For \(xy^3\), use the product rule: \(\frac{d}{dx}(xy^3) = y^3 + 3xy^2 \frac{dy}{dx}\).

For \(y^4\), use the chain rule: \(\frac{d}{dx}(y^4) = 4y^3 \frac{dy}{dx}\).

Substitute these into the differentiated equation:

\(8x^3 + y^3 + 3xy^2 \frac{dy}{dx} + 4y^3 \frac{dy}{dx} = 0\).

Rearrange to solve for \(\frac{dy}{dx}\):

\(3xy^2 \frac{dy}{dx} + 4y^3 \frac{dy}{dx} = -8x^3 - y^3\).

\(\frac{dy}{dx} = -\frac{8x^3 + y^3}{3xy^2 + 4y^3}\).

(ii) For the tangent to be parallel to the x-axis, \(\frac{dy}{dx} = 0\).
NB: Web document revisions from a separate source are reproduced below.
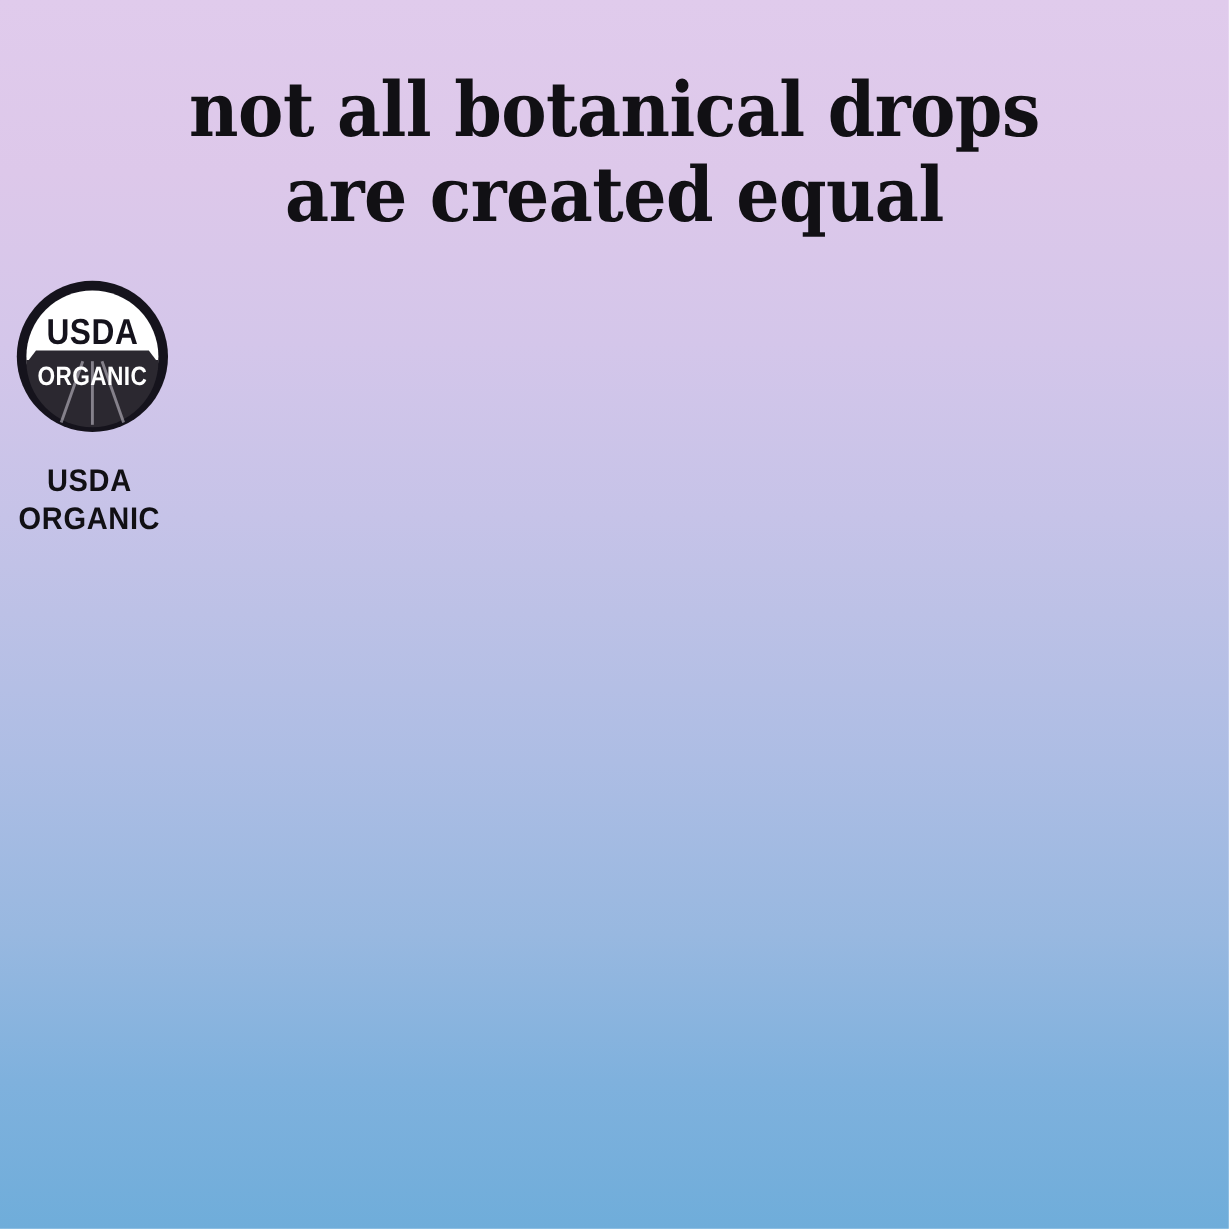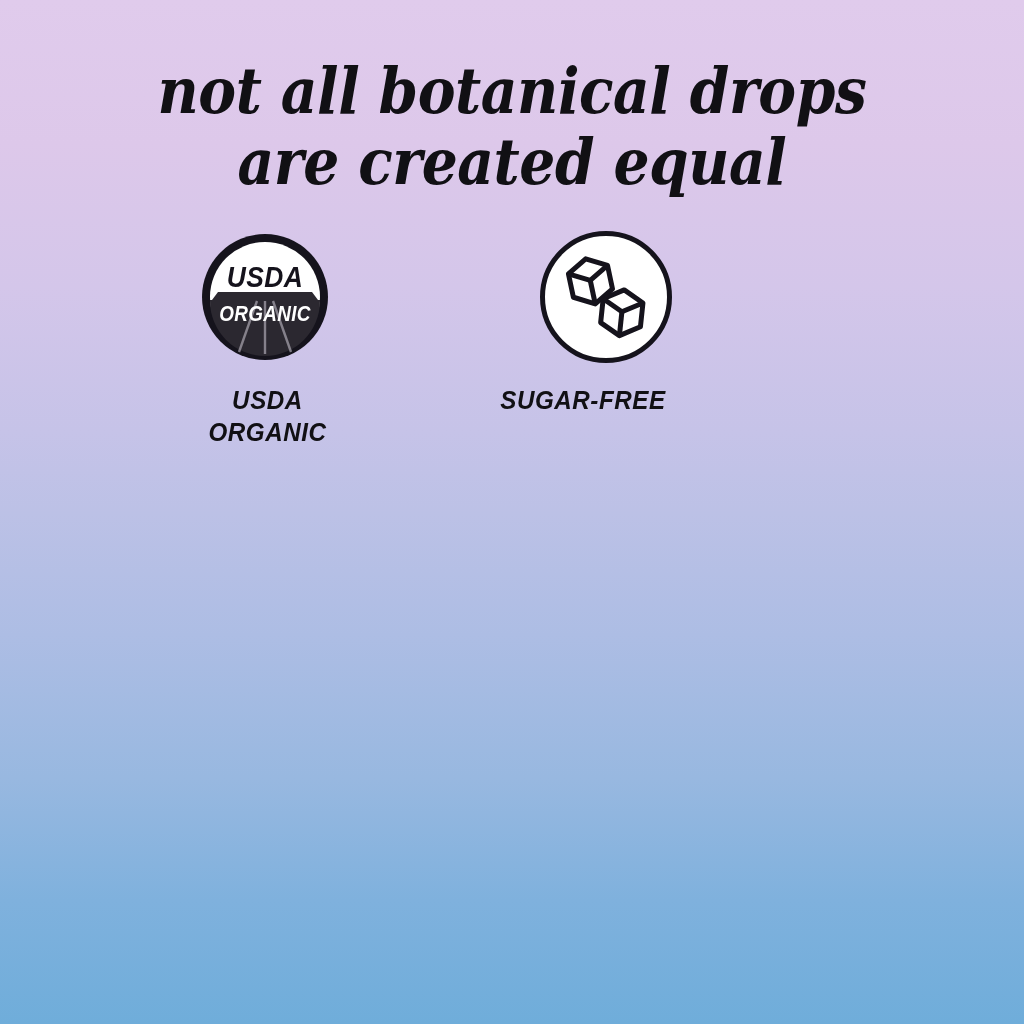"not all botanical drops" .sheet { font-style: italic -> none }
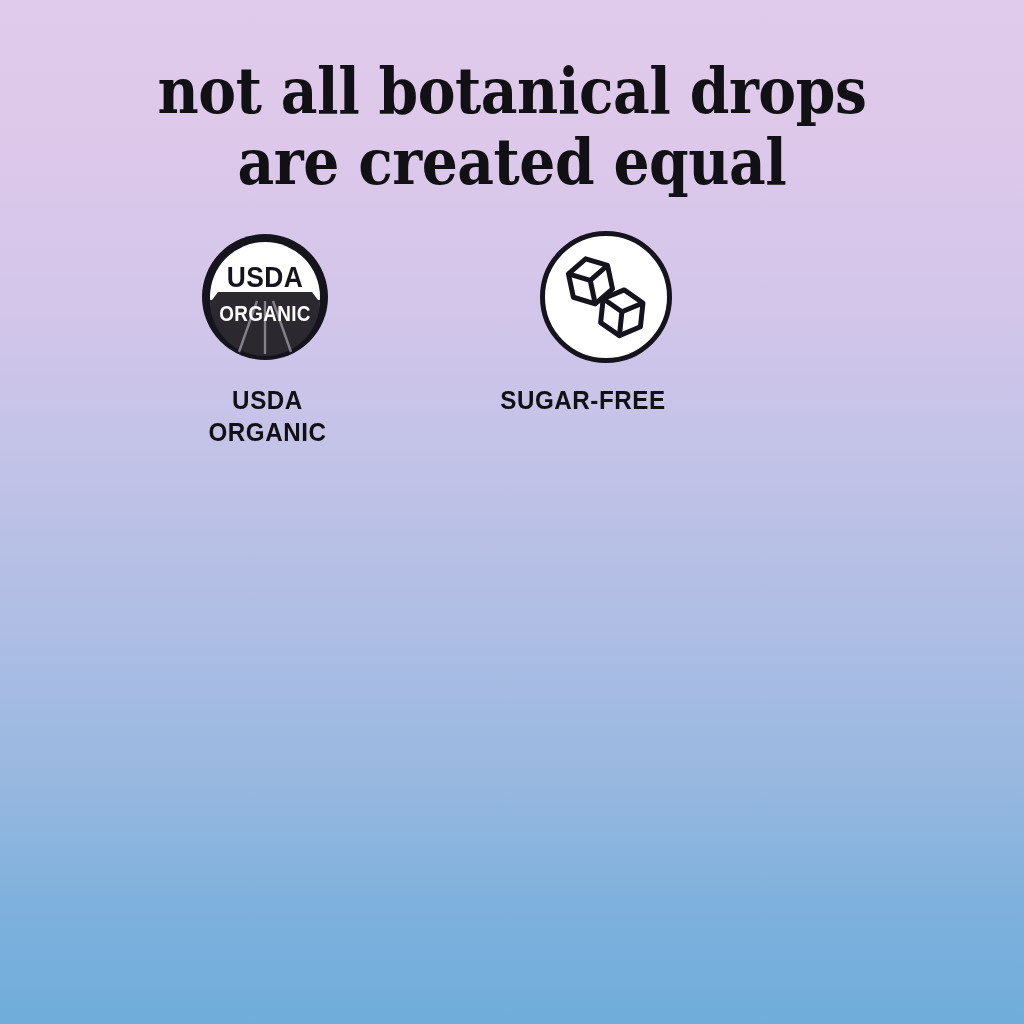"USDA" .badge { align-items: flex-end -> flex-start }
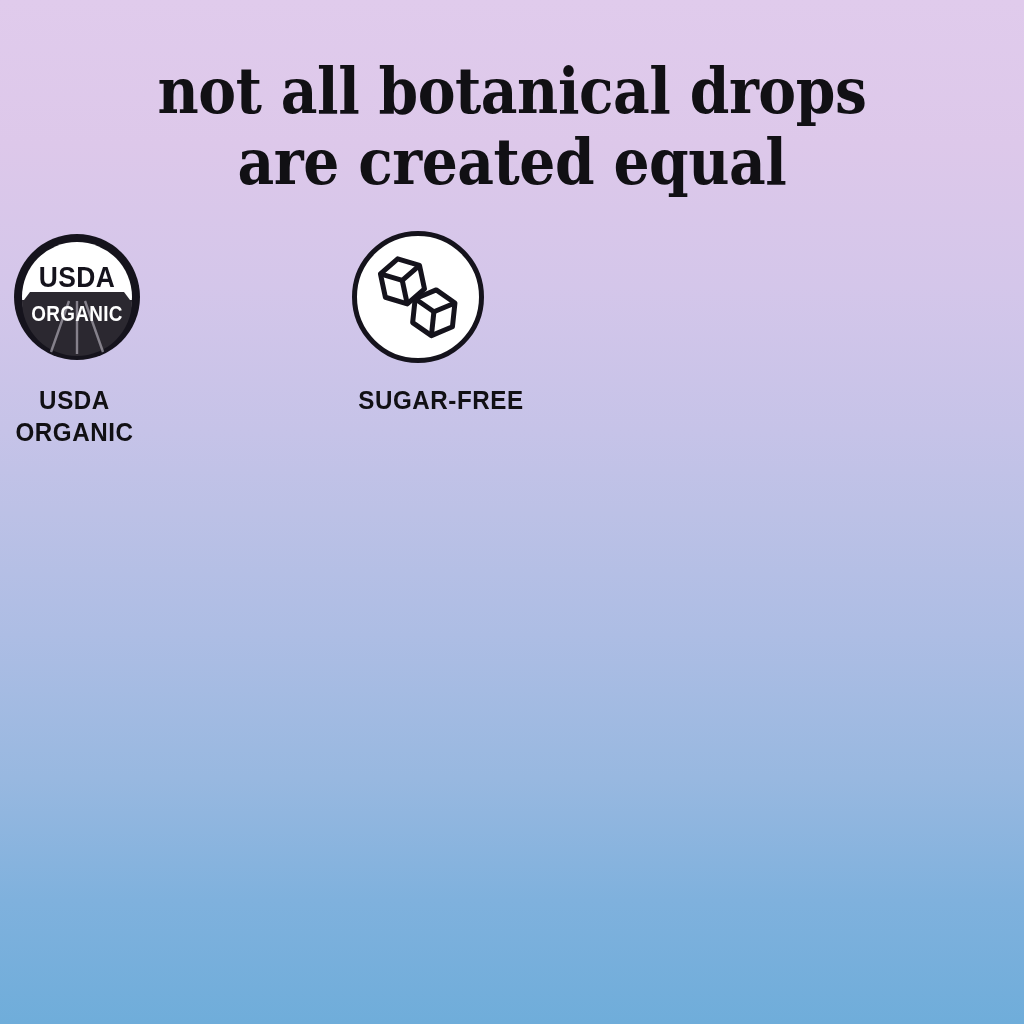"SUGAR-FREE" div.badge { html: <div> <div> <svg> <g> <path></path> <path></path> <path></path> </g> <g> <path></path> <path></path> <path></path> </g> </svg> </div> <div> <span>SUGAR-FREE</span> </div> </div> -> none }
Set the numerator of \(\frac{dy}{dx}\) to zero:

\(-8x^3 - y^3 = 0\) or \(y^3 = -8x^3\).

\(y = -2x\).

Substitute \(y = -2x\) into the original equation:

\(2x^4 + x(-2x)^3 + (-2x)^4 = 10\).

\(2x^4 - 8x^4 + 16x^4 = 10\).

\(10x^4 = 10\).

\(x^4 = 1\).

\(x = 1\) or \(x = -1\).

For \(x = 1\), \(y = -2\).

For \(x = -1\), \(y = 2\).

The points are \((-1, 2)\) and \((1, -2)\).